» **Work to complete**
Go through the entries below and retype them exactly, omitting each picture.

» **Data supplied**

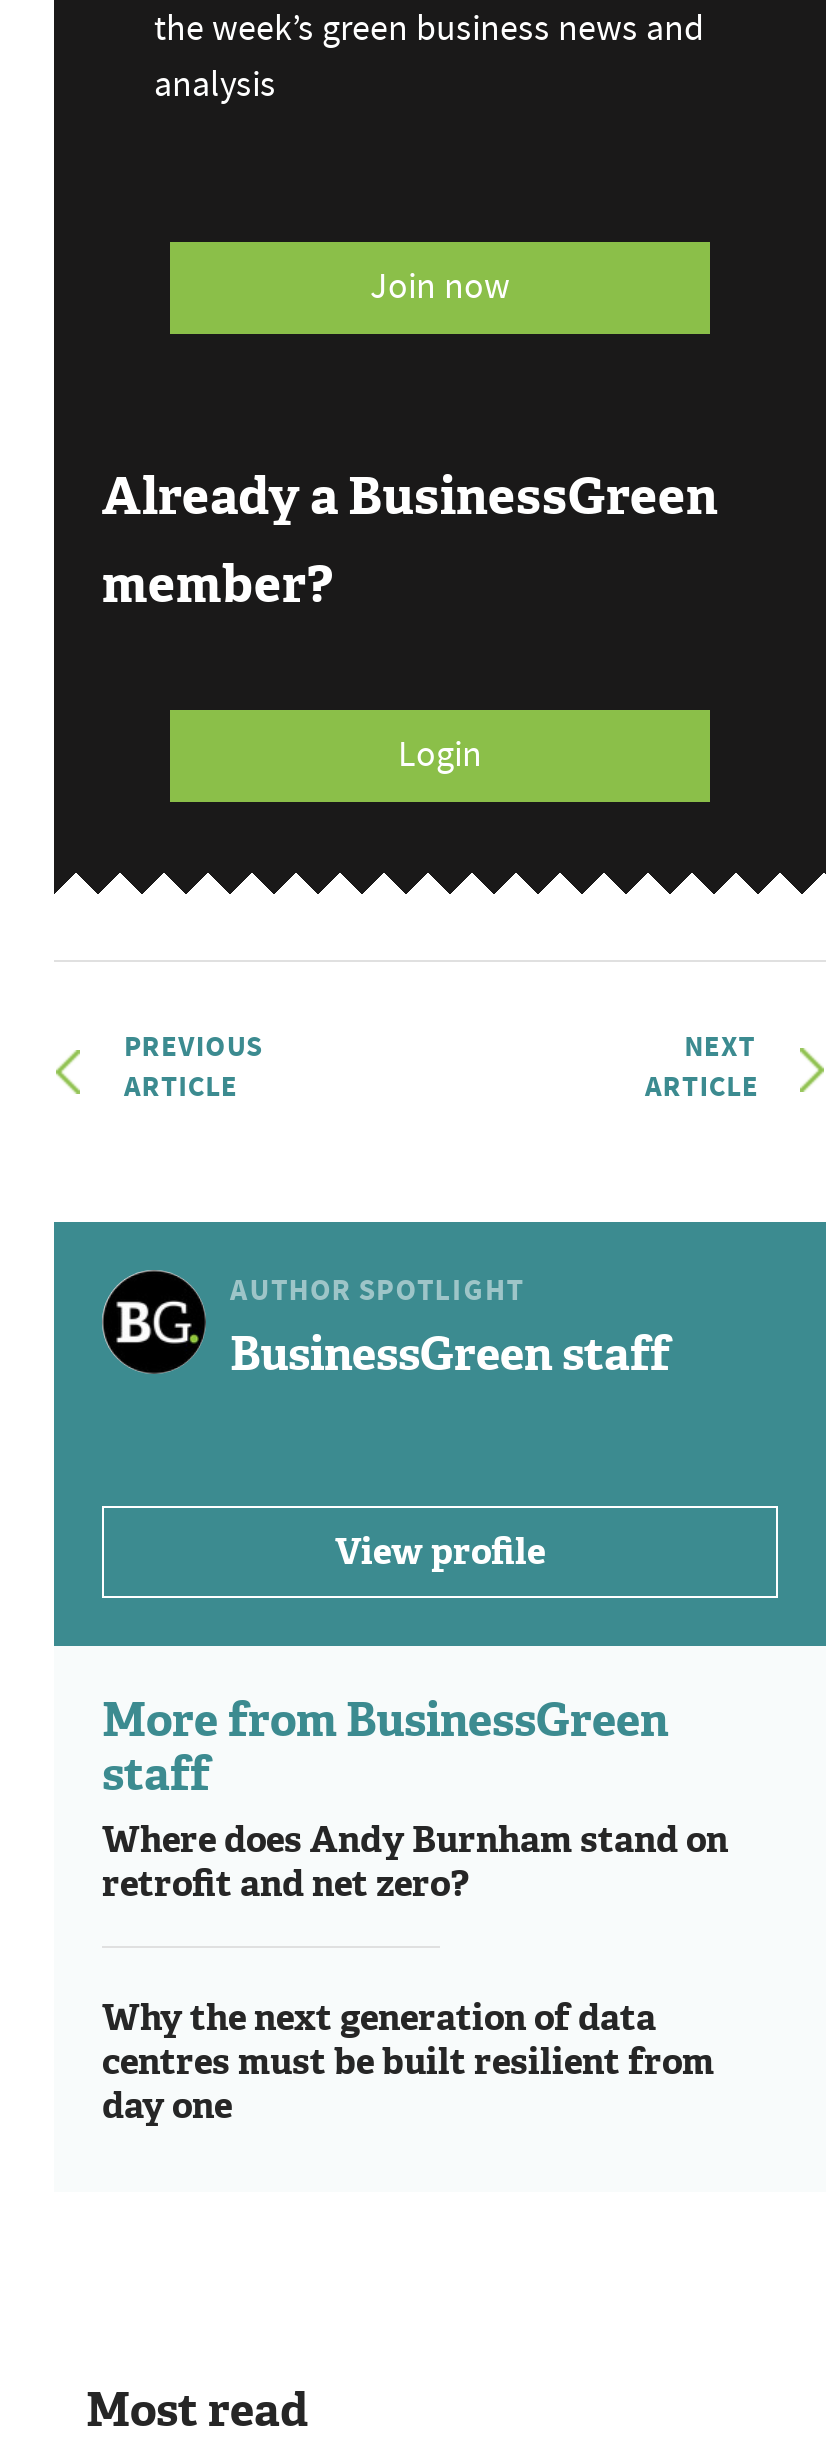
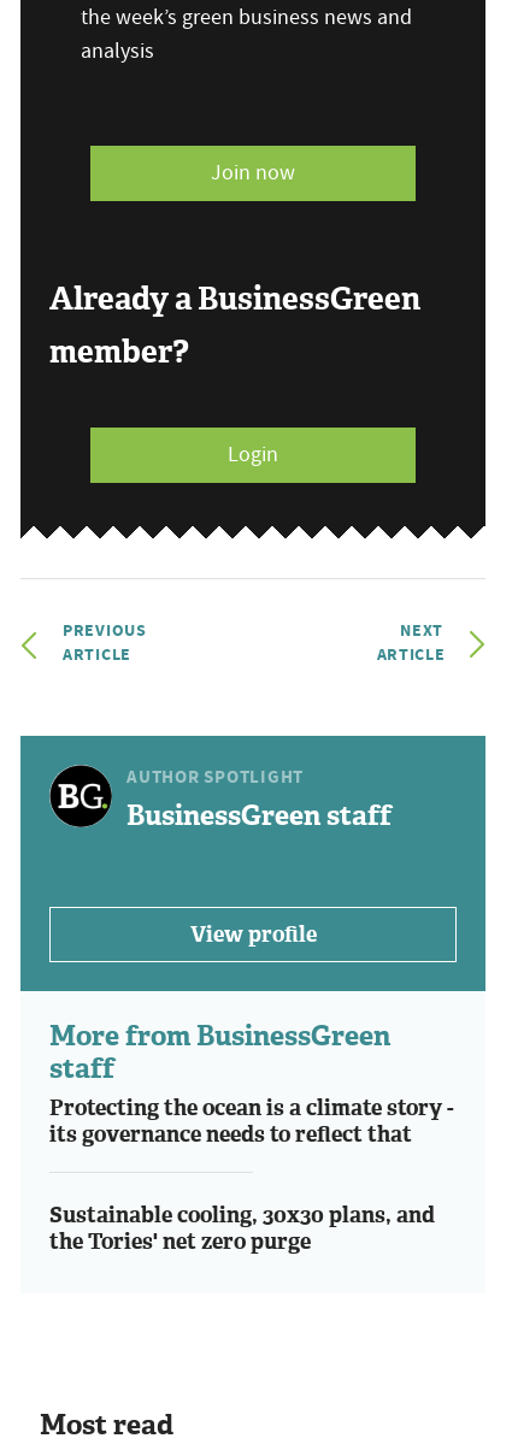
[102,1815,728,1907] Where does Andy Burnham stand on | retrofit and net zero? -> [49,1093,454,1148] Protecting the ocean is a climate story - | its governance needs to reflect that
[102,1993,714,2129] Why the next generation of data | centres must be built resilient from | day one -> [49,1200,435,1255] Sustainable cooling, 30x30 plans, and | the Tories' net zero purge

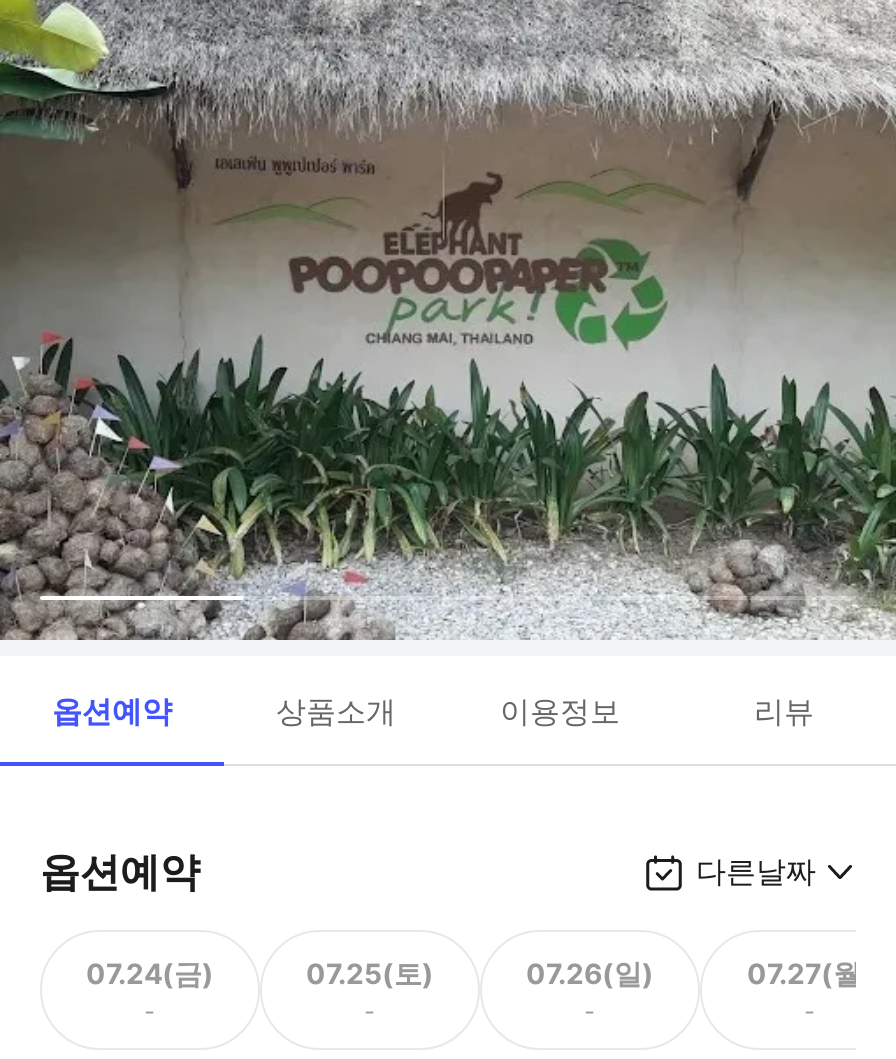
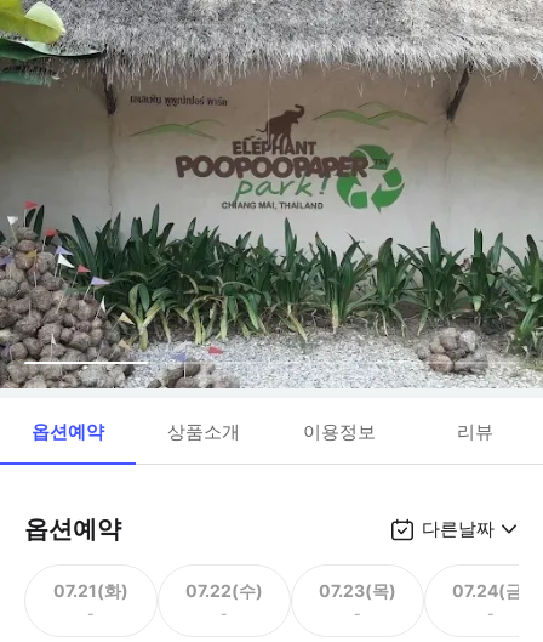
[86,955,214,989] 07.24(금) -> [53,579,128,600] 07.21(화)
[306,955,434,989] 07.25(토) -> [185,579,263,600] 07.22(수)
[526,955,654,989] 07.26(일) -> [319,579,396,600] 07.23(목)
[747,955,873,989] 07.27(월) -> [452,579,530,600] 07.24(금)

» **Result of this exercise**
[102,1815,728,1907] Where does Andy Burnham stand on | retrofit and net zero? -> [49,1093,454,1148] Protecting the ocean is a climate story - | its governance needs to reflect that
[102,1993,714,2129] Why the next generation of data | centres must be built resilient from | day one -> [49,1200,435,1255] Sustainable cooling, 30x30 plans, and | the Tories' net zero purge

[86,955,214,989] 07.24(금) -> [53,579,128,600] 07.21(화)
[306,955,434,989] 07.25(토) -> [185,579,263,600] 07.22(수)
[526,955,654,989] 07.26(일) -> [319,579,396,600] 07.23(목)
[747,955,873,989] 07.27(월) -> [452,579,530,600] 07.24(금)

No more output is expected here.